### WORK REQUIRED
Return every line of the records that includes the string "column".

### SOURCE MATERIAL
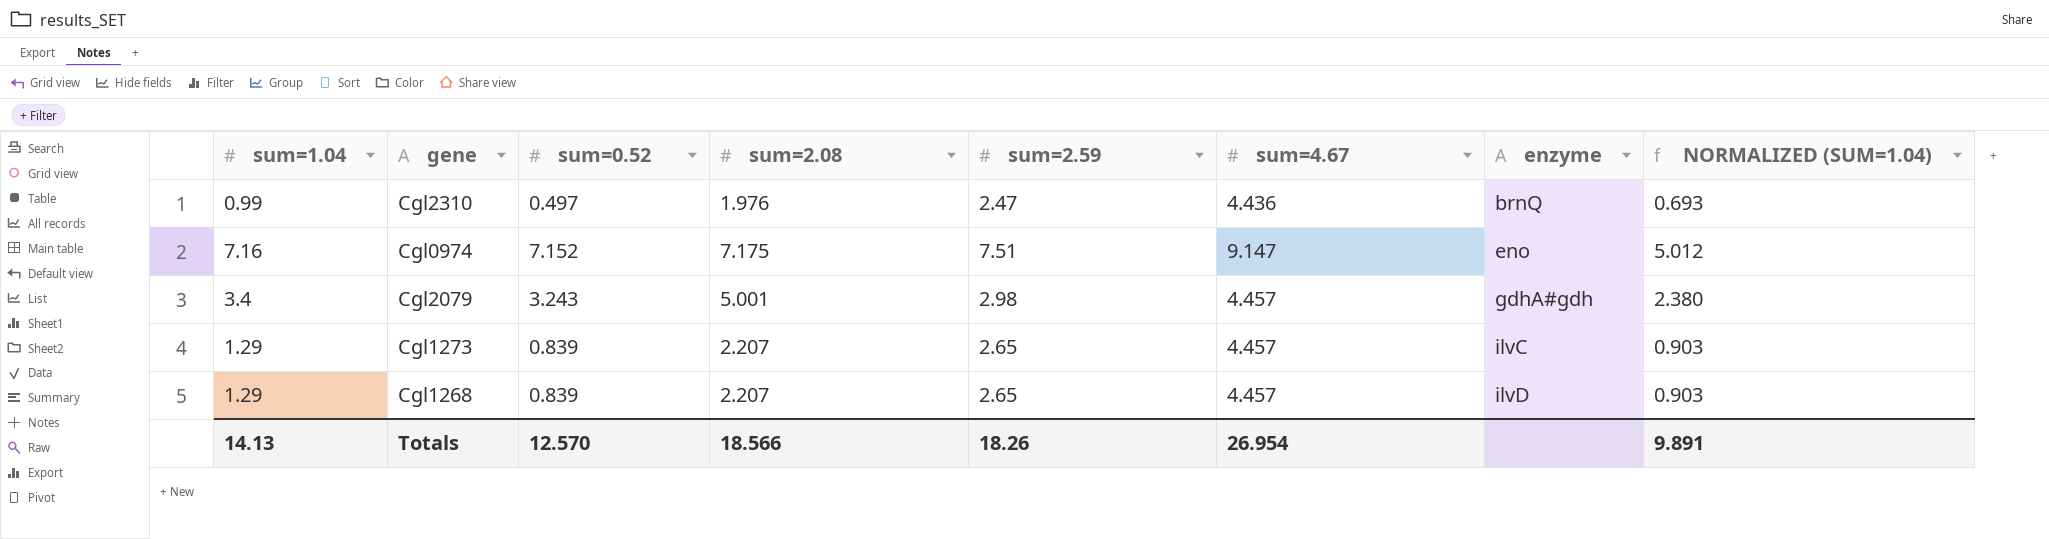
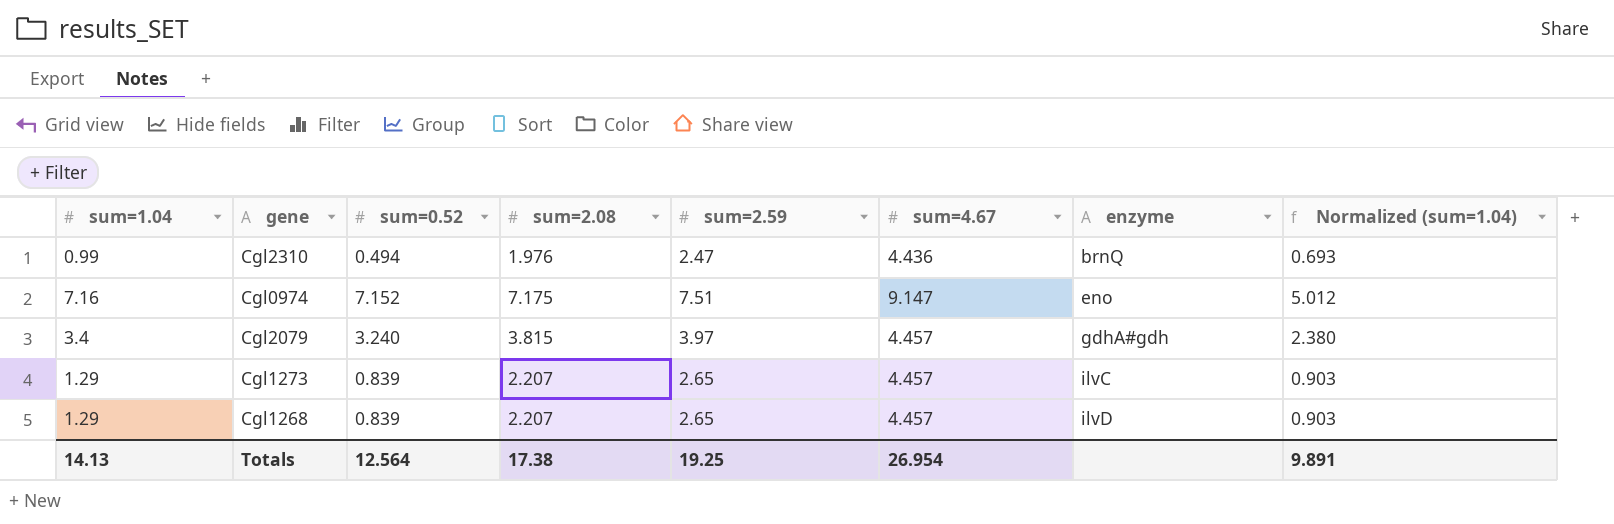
column name: NORMALIZED (SUM=1.04) -> Normalized (sum=1.04)
Cgl2310 | sum=0.52: 0.497 -> 0.494
Cgl2079 | sum=0.52: 3.243 -> 3.240
Cgl2079 | sum=2.08: 5.001 -> 3.815
Cgl2079 | sum=2.59: 2.98 -> 3.97
Totals | sum=0.52: 12.570 -> 12.564
Totals | sum=2.08: 18.566 -> 17.38
Totals | sum=2.59: 18.26 -> 19.25

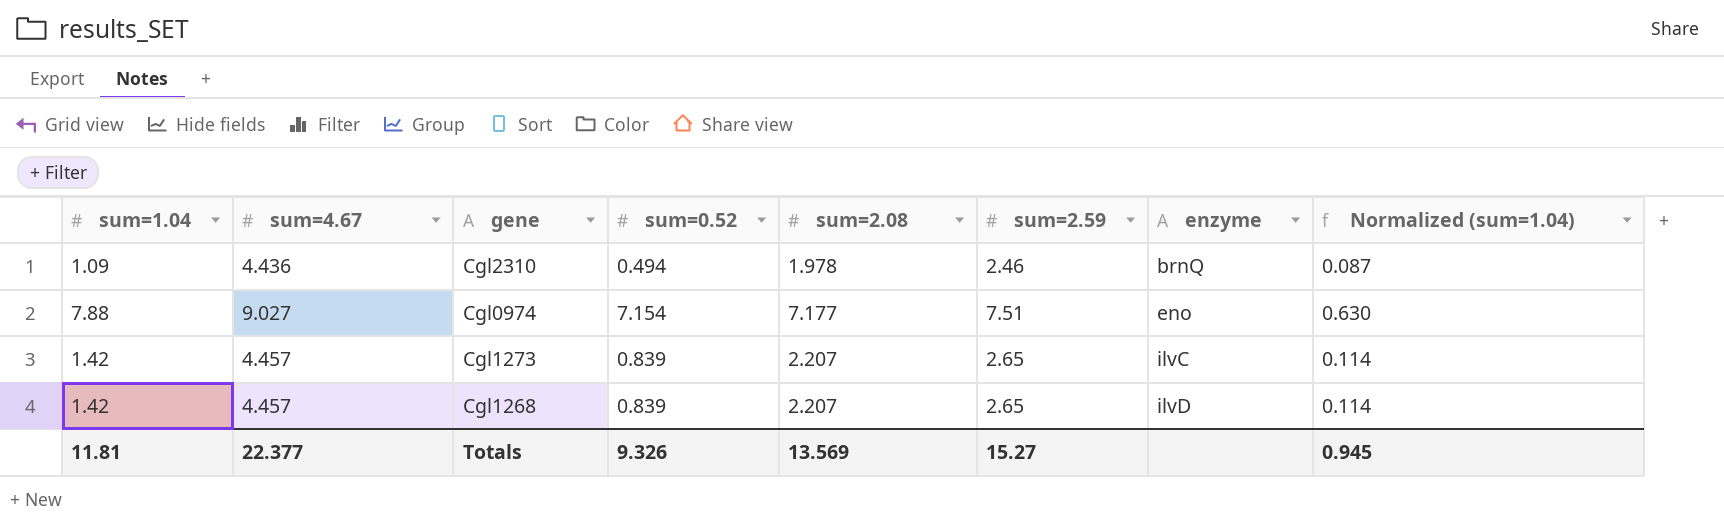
column sum=4.67 | position: 6 -> 2
column Normalized (sum=1.04) | formula: [sum=1.04] * 0.7 -> [sum=1.04] * 0.08
row Cgl2079: 3.4 | 3.240 | 3.815 | 3.97 | 4.457 | gdhA#gdh | 2.380 -> none
Cgl2310 | sum=1.04: 0.99 -> 1.09
Cgl2310 | sum=2.08: 1.976 -> 1.978
Cgl2310 | sum=2.59: 2.47 -> 2.46
Cgl0974 | sum=1.04: 7.16 -> 7.88
Cgl0974 | sum=4.67: 9.147 -> 9.027
Cgl0974 | sum=0.52: 7.152 -> 7.154
Cgl0974 | sum=2.08: 7.175 -> 7.177
Cgl1273 | sum=1.04: 1.29 -> 1.42
Cgl1268 | sum=1.04: 1.29 -> 1.42
Totals | sum=1.04: 14.13 -> 11.81
Totals | sum=4.67: 26.954 -> 22.377
Totals | sum=0.52: 12.564 -> 9.326
Totals | sum=2.08: 17.38 -> 13.569
Totals | sum=2.59: 19.25 -> 15.27
Totals | Normalized (sum=1.04): 9.891 -> 0.945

### FINISHED TASK
column name: NORMALIZED (SUM=1.04) -> Normalized (sum=1.04)
column sum=4.67 | position: 6 -> 2
column Normalized (sum=1.04) | formula: [sum=1.04] * 0.7 -> [sum=1.04] * 0.08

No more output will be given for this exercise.